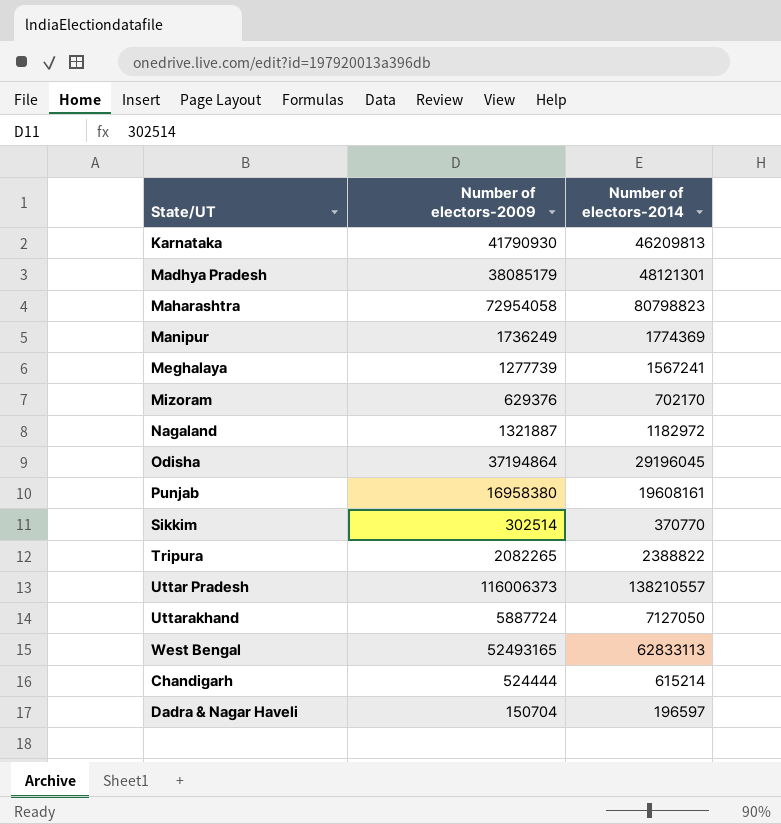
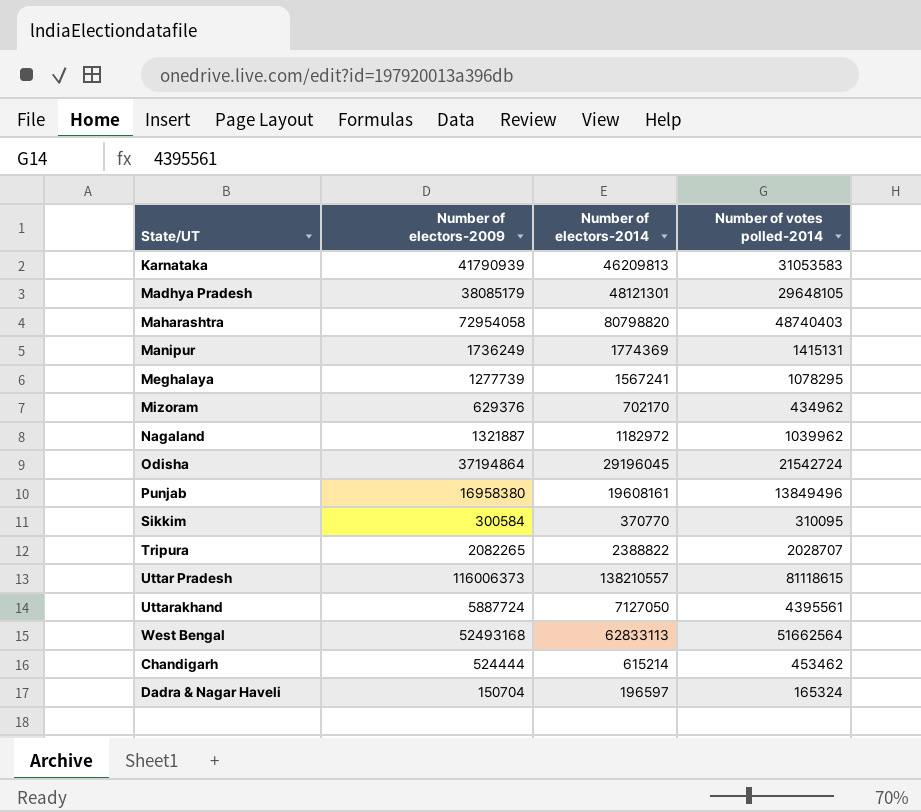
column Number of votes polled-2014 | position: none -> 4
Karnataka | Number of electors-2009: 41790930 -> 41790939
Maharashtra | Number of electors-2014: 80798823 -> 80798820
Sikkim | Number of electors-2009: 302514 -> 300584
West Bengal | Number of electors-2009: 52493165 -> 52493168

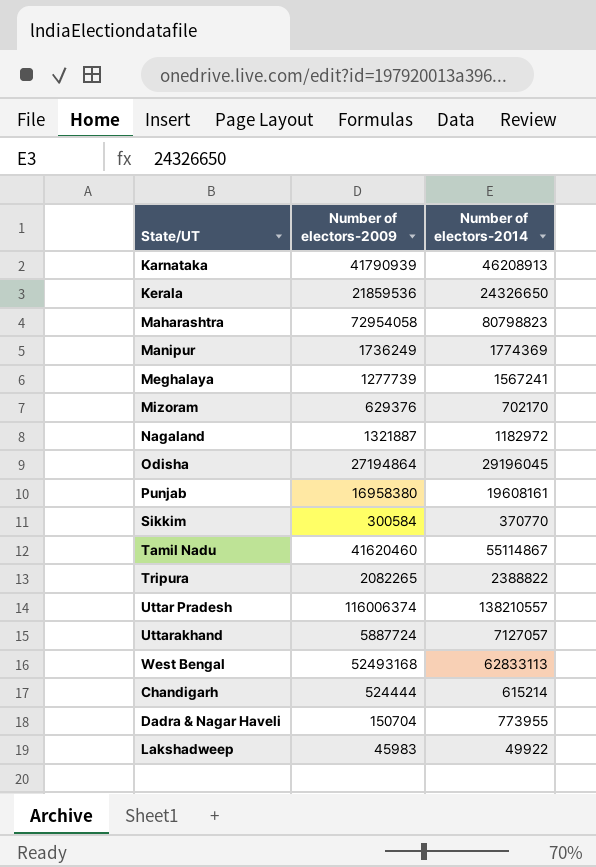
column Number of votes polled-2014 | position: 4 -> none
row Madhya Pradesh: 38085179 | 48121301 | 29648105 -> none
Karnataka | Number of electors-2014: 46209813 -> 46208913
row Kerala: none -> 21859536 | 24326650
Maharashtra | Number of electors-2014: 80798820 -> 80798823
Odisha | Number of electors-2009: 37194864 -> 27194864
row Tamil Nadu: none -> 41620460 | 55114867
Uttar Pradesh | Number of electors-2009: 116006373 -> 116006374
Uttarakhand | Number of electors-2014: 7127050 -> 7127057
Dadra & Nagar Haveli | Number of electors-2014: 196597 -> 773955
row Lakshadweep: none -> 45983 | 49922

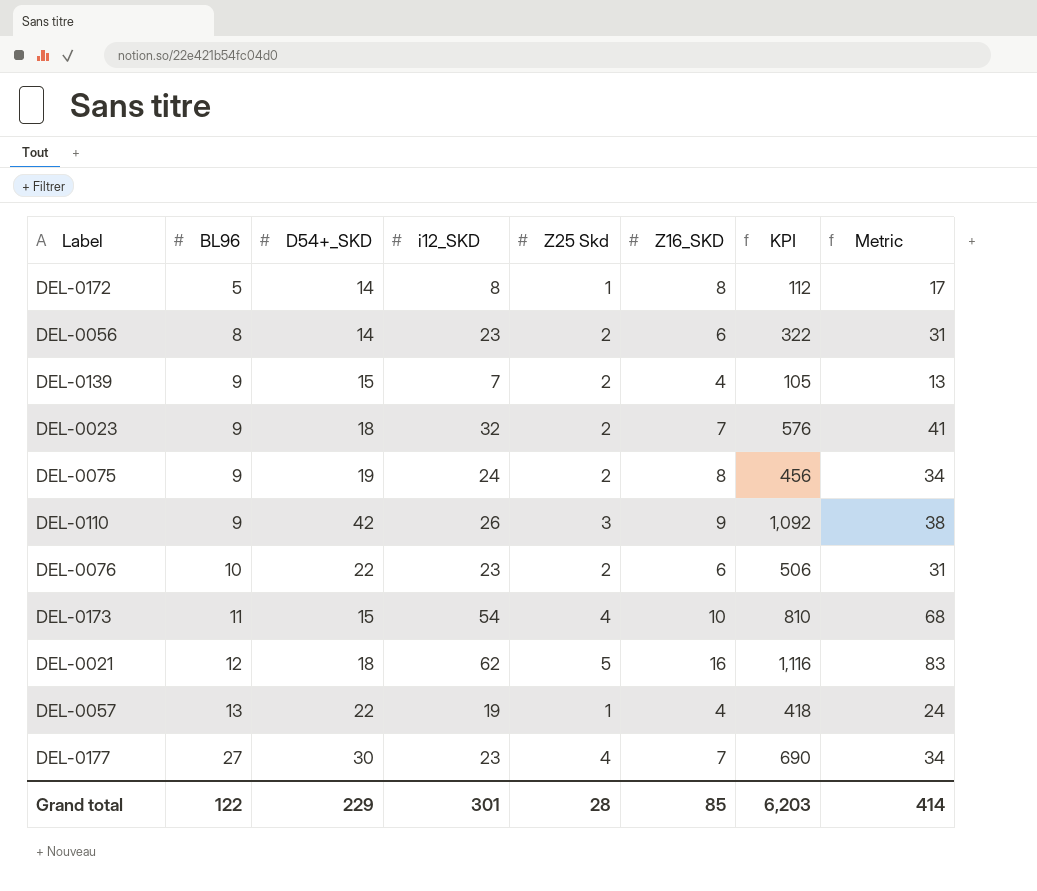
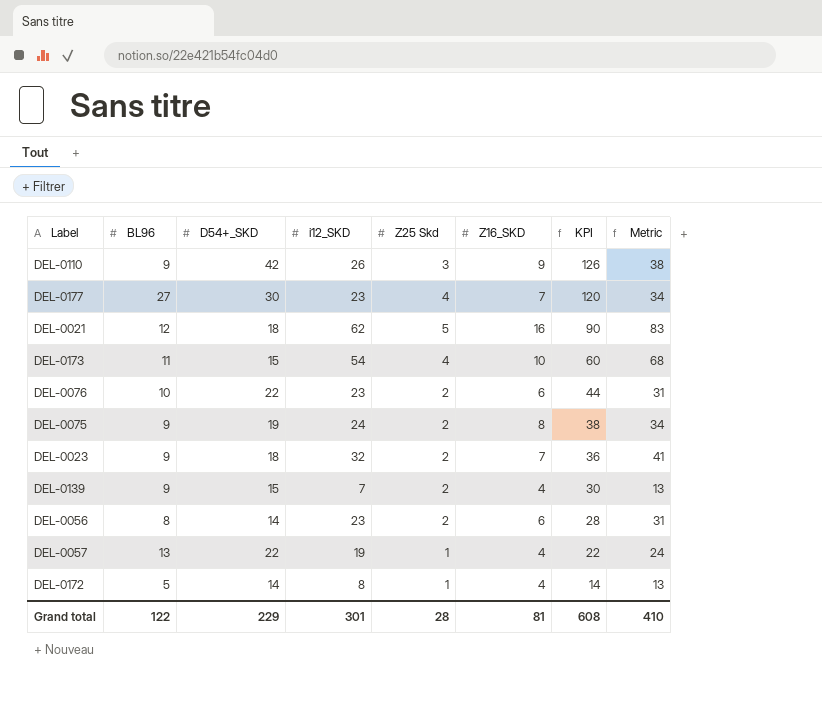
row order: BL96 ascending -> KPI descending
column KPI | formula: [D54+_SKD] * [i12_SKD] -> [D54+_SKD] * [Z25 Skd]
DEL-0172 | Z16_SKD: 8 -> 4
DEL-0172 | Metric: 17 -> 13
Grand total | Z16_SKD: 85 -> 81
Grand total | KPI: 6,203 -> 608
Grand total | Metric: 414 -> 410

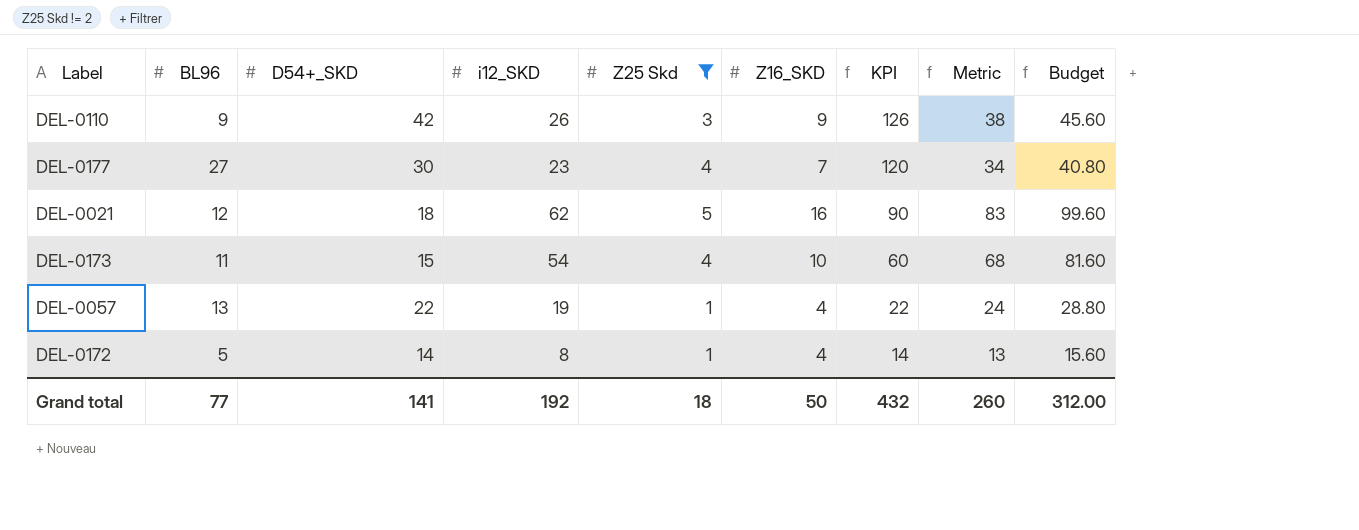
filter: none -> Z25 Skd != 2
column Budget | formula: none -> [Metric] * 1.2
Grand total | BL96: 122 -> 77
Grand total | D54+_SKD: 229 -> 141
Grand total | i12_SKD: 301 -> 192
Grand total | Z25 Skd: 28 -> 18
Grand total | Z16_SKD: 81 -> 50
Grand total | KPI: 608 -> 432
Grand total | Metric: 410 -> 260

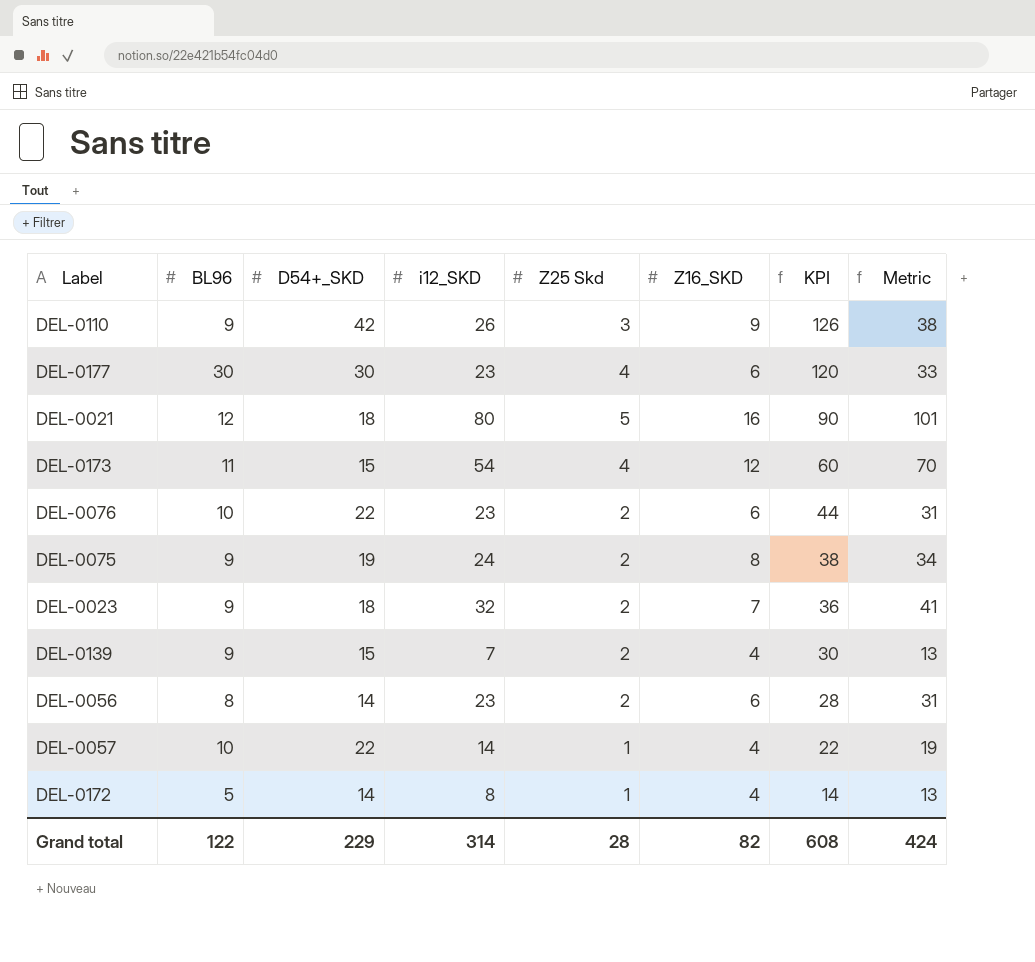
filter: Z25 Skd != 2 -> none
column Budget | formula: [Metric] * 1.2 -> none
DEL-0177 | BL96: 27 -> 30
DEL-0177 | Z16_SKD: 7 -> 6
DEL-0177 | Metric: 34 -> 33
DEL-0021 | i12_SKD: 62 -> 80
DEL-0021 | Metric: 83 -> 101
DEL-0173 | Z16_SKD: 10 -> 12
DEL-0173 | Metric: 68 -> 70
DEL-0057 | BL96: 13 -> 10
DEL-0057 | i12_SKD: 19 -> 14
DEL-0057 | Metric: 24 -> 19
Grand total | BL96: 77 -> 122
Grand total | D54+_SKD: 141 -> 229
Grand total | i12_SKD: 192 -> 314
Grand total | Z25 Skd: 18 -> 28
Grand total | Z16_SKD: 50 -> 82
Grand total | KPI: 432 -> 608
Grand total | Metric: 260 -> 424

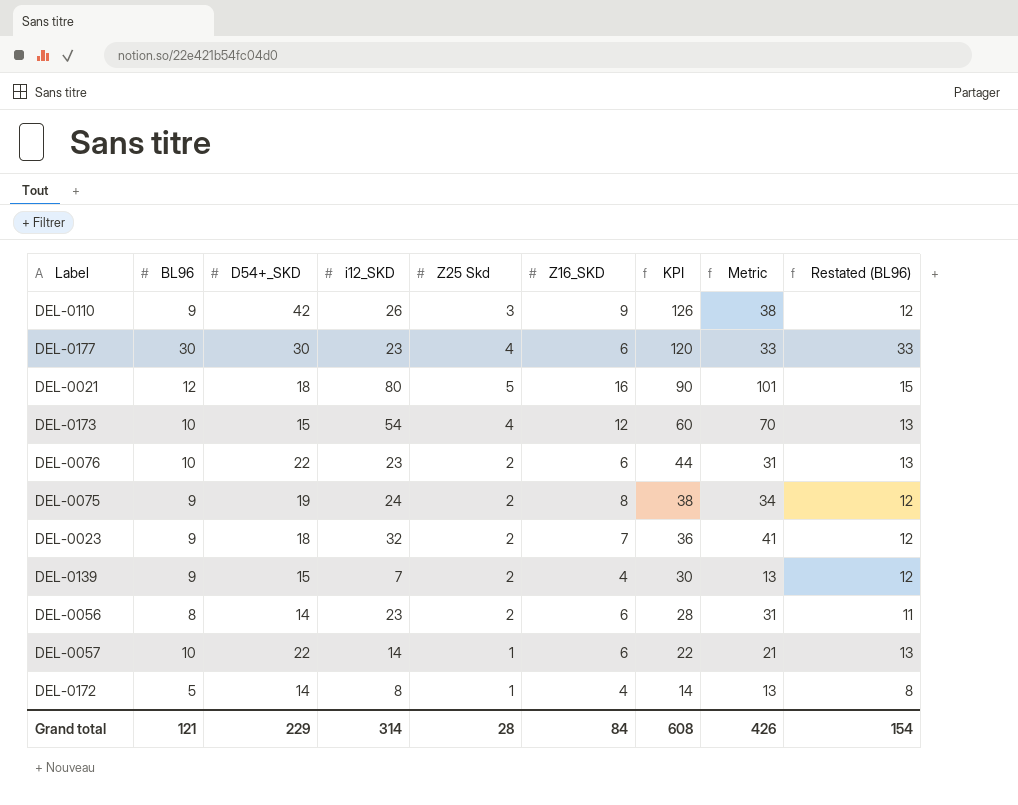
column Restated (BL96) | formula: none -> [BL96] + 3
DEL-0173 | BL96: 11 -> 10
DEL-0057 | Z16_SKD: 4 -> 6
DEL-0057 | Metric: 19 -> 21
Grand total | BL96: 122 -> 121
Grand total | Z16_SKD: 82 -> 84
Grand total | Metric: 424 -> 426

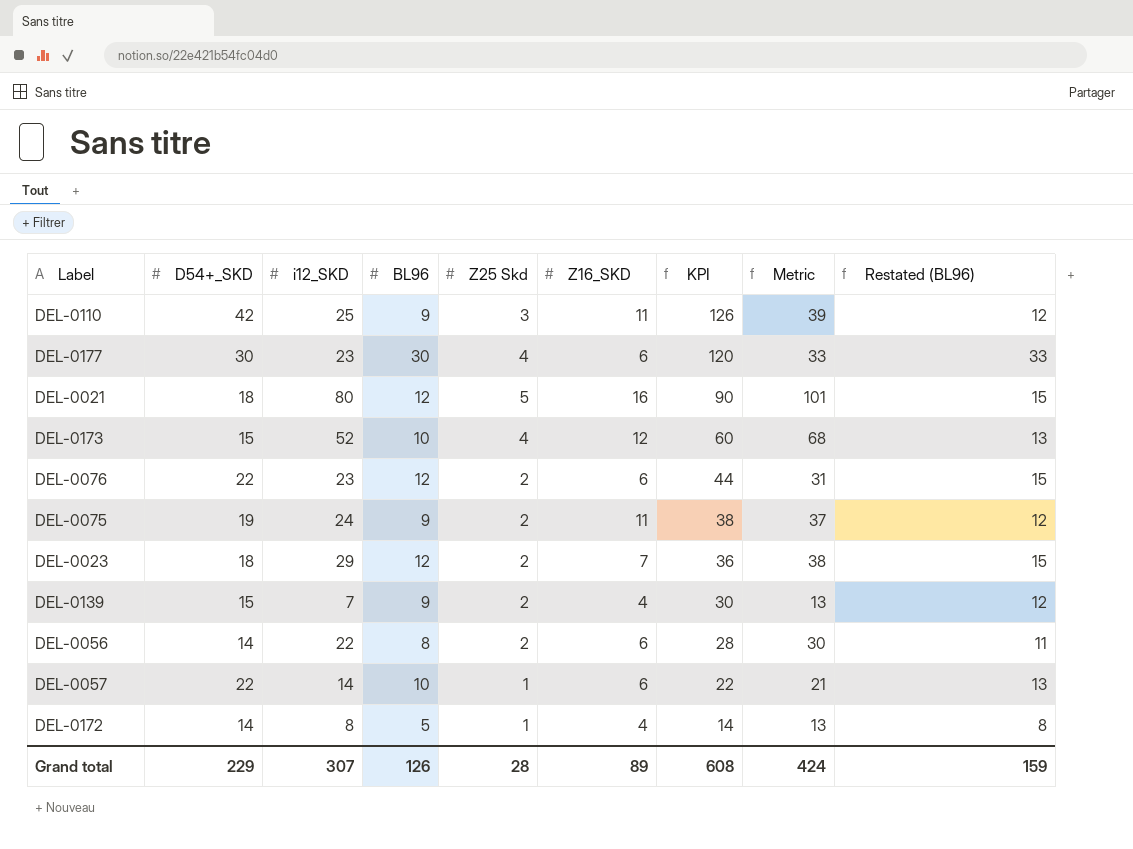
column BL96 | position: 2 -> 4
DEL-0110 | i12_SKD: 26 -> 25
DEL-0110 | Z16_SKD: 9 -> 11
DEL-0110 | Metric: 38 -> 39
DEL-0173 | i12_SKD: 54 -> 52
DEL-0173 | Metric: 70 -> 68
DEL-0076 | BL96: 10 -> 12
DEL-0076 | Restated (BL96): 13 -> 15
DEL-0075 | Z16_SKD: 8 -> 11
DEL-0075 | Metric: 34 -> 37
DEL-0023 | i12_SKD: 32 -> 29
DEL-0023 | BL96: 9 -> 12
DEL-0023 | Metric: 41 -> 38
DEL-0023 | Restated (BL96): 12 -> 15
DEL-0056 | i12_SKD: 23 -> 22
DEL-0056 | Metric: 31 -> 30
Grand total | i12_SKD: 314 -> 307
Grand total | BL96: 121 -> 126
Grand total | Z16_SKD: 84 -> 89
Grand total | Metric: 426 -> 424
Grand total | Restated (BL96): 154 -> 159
============
__What you will do__.
Going through the listing above, copy out every line that has the string "Pradesh".

__Task solution__.
row Madhya Pradesh: 38085179 | 48121301 | 29648105 -> none
Uttar Pradesh | Number of electors-2009: 116006373 -> 116006374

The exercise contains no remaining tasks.